Se ha muerto la papisa anglicana, ¿se han enterado ustedes? Es imposible que no; tan obsceno ha sido el espectáculo de la prensa de papel, digital y televisivo en España. Como papisa, heredó de Enrique VIII –"Cabeza suprema de la Iglesia de Inglaterra"– una estructura religiosa hecha a su medida. El otrora "defensor fidei" –según el papa León X– se decantó después por Lutero: Enrique quería divorciarse y Lutero, sacerdote católico, casarse; pero el papa de Roma, erre que erre con que ni lo uno ni lo otro.

También la prensa monárquica española se volcó con la realeza británica, pensando, quizá, que así contribuía a apuntalar una institución caduca y obsoleta –tal vez imprescindible, en cambio, por ahora en la política española–. Incluso una comunidad autónoma declaró tres días de luto oficial por la papisa. Y un cura católico elogiaba a la papisa en estas mismas páginas.

¿Nos hemos olvidado de lo que esta señora representaba para España? Sumariamente: el odio a todo lo hispano, la lucha contra los intereses españoles en Europa y América, los corsarios contra nuestra flota, la leyenda negra, la destrucción del legado español en muchos territorios americanos y, como colofón, el anacrónico mantenimiento de una colonia (Gibraltar) –corrupto paraíso fiscal– en suelo español, vestigio del vergonzoso Tratado de Utrech de 1713: los ingleses vinieron, entonces como siempre, a "ayudar".

¡Nada menos que diez días de exequias fúnebres para la papisa!, organizadas por su sucesor, el felizmente apenado Carlos. ¿Por qué tanto boato y tan dilatada pompa? El heredero de la papisa había oído hablar de un tal Sísifo, el de las mil astucias, y sabía que su madre no era menos astuta y decidida que él. Y aquel consiguió, con uno de sus hábiles manejos, volver a la vida después de muerto.

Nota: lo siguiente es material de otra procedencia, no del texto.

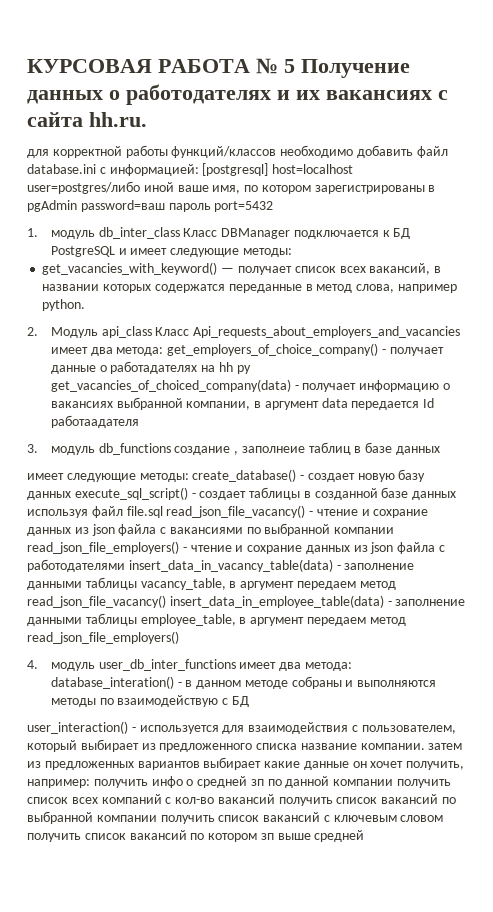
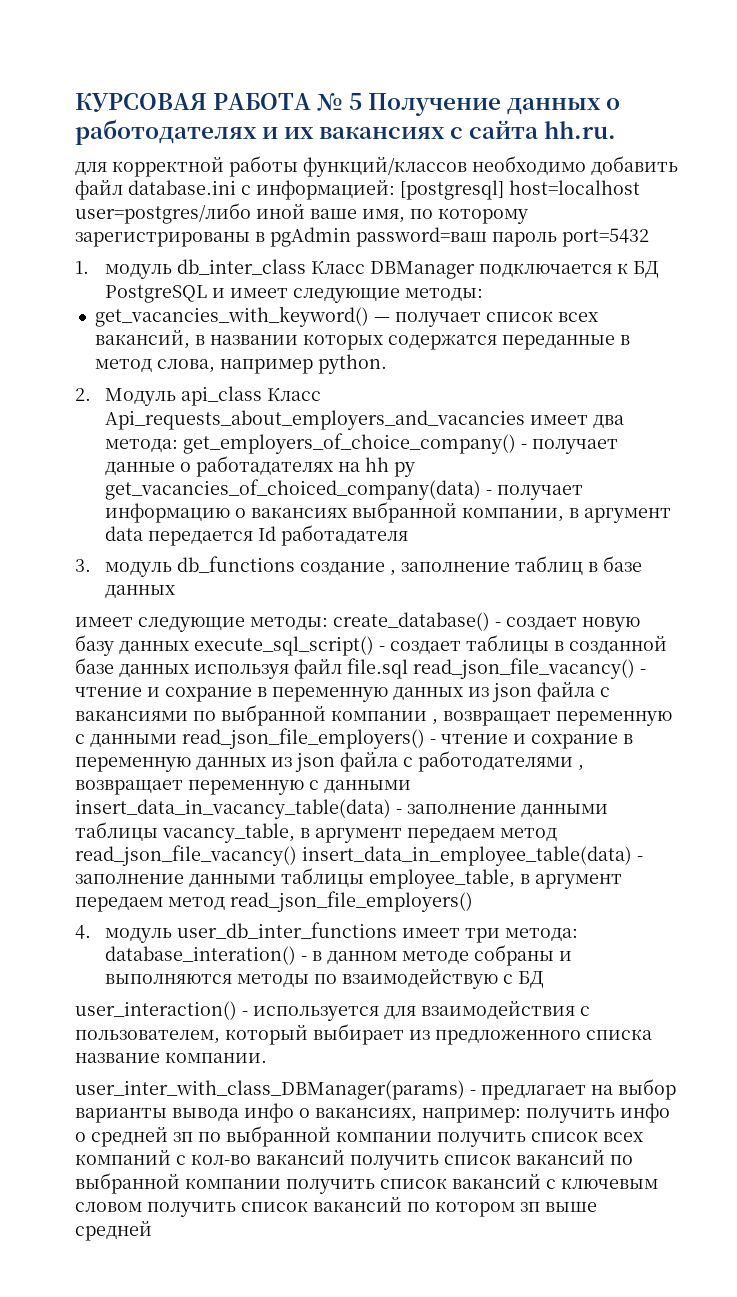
- для корректной работы функций/классов необходимо добавить файл database.ini с информацией: [postgresql] host=localhost user=postgres/либо иной ваше имя, по котором зарегистрированы в pgAdmin password=ваш пароль port=5432
+ для корректной работы функций/классов необходимо добавить файл database.ini с информацией: [postgresql] host=localhost user=postgres/либо иной ваше имя, по которому зарегистрированы в pgAdmin password=ваш пароль port=5432
- 2. Модуль api_class Класс Api_requests_about_employers_and_vacancies имеет два метода: get_employers_of_choice_company() - получает данные о работадателях на hh ру get_vacancies_of_choiced_company(data) - получает информацию о вакансиях выбранной компании, в аргумент data передается Id работаадателя
+ 2. Модуль api_class Класс Api_requests_about_employers_and_vacancies имеет два метода: get_employers_of_choice_company() - получает данные о работадателях на hh ру get_vacancies_of_choiced_company(data) - получает информацию о вакансиях выбранной компании, в аргумент data передается Id работадателя
- 3. модуль db_functions создание , заполнеие таблиц в базе данных
+ 3. модуль db_functions создание , заполнение таблиц в базе данных
- create_database() - создает новую базу данных execute_sql_script() - создает таблицы в созданной базе данных используя файл file.sql read_json_file_vacancy() - чтение и сохрание данных из json файла с вакансиями по выбранной компании read_json_file_employers() - чтение и сохрание данных из json файла с работодателями insert_data_in_vacancy_table(data) - заполнение данными таблицы vacancy_table, в аргумент передаем метод read_json_file_vacancy() insert_data_in_employee_table(data) - заполнение данными таблицы employee_table, в аргумент передаем метод read_json_file_employers()
+ create_database() - создает новую базу данных execute_sql_script() - создает таблицы в созданной базе данных используя файл file.sql read_json_file_vacancy() - чтение и сохрание в переменную данных из json файла с вакансиями по выбранной компании , возвращает переменную с данными read_json_file_employers() - чтение и сохрание в переменную данных из json файла с работодателями , возвращает переменную с данными insert_data_in_vacancy_table(data) - заполнение данными таблицы vacancy_table, в аргумент передаем метод read_json_file_vacancy() insert_data_in_employee_table(data) - заполнение данными таблицы employee_table, в аргумент передаем метод read_json_file_employers()
- 4. модуль user_db_inter_functions имеет два метода: database_interation() - в данном методе собраны и выполняются методы по взаимодействую с БД
+ 4. модуль user_db_inter_functions имеет три метода: database_interation() - в данном методе собраны и выполняются методы по взаимодействую с БД
- user_interaction() - используется для взаимодействия с пользователем, который выбирает из предложенного списка название компании. затем из предложенных вариантов выбирает какие данные он хочет получить, например: получить инфо о средней зп по данной компании получить список всех компаний с кол-во вакансий получить список вакансий по выбранной компании получить список вакансий с ключевым словом получить список вакансий по котором зп выше средней
+ user_interaction() - используется для взаимодействия с пользователем, который выбирает из предложенного списка название компании.
+ user_inter_with_class_DBManager(params) - предлагает на выбор варианты вывода инфо о вакансиях, например: получить инфо о средней зп по выбранной компании получить список всех компаний с кол-во вакансий получить список вакансий по выбранной компании получить список вакансий с ключевым словом получить список вакансий по котором зп выше средней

Para los antiguos griegos eran muy importantes las exequias fúnebres, porque permitían a los finados descansar en el mundo de ultratumba; si no se les rendía este tributo, el espíritu del muerto atormentaba sin tregua a sus deudos hasta que se le rindieran las honras fúnebres debidas. Bien conocidos son (Homero, Ilíada XXIII) los fastuosos funerales de Patroclo, escudero e íntimo de Aquiles, en los que tuvieron lugar durante varios días todo tipo de juegos fúnebres en su honor; en ellos participaron todos los héroes griegos ante Troya. En un momento dado, se aparece a Aquiles el alma de Patroclo, aún no enterrado ni homenajeado, y le suplica: "Entiérrame cuanto antes, que quiero cruzar las puertas de Hades, pues las almas, sombras de los muertos, me mantienen lejos de sí y no me permiten unirme a ellas al otro lado del río; así, ando errabundo ante la mansión de Hades de anchas puertas".

Pues bien, el pillín de Sísifo convenció, moribundo, a su mujer para que no le tributara honras fúnebres tras su muerte. Llegado al infierno, se quejó de la impiedad de su mujer y obtuvo de Hades, dios del inframundo, volver al mundo de los vivos –que era precisamente lo que él quería– con el pretexto de castigar a su mujer y obligarla a cumplir con sus deberes fúnebres. Pero, una vez aquí, Sísifo se negó a volver, y tuvo de nuevo otra larga vida. ¡Se explican tantas precauciones funerarias de Carlos, lleno de "sisífico" terror, con su madre!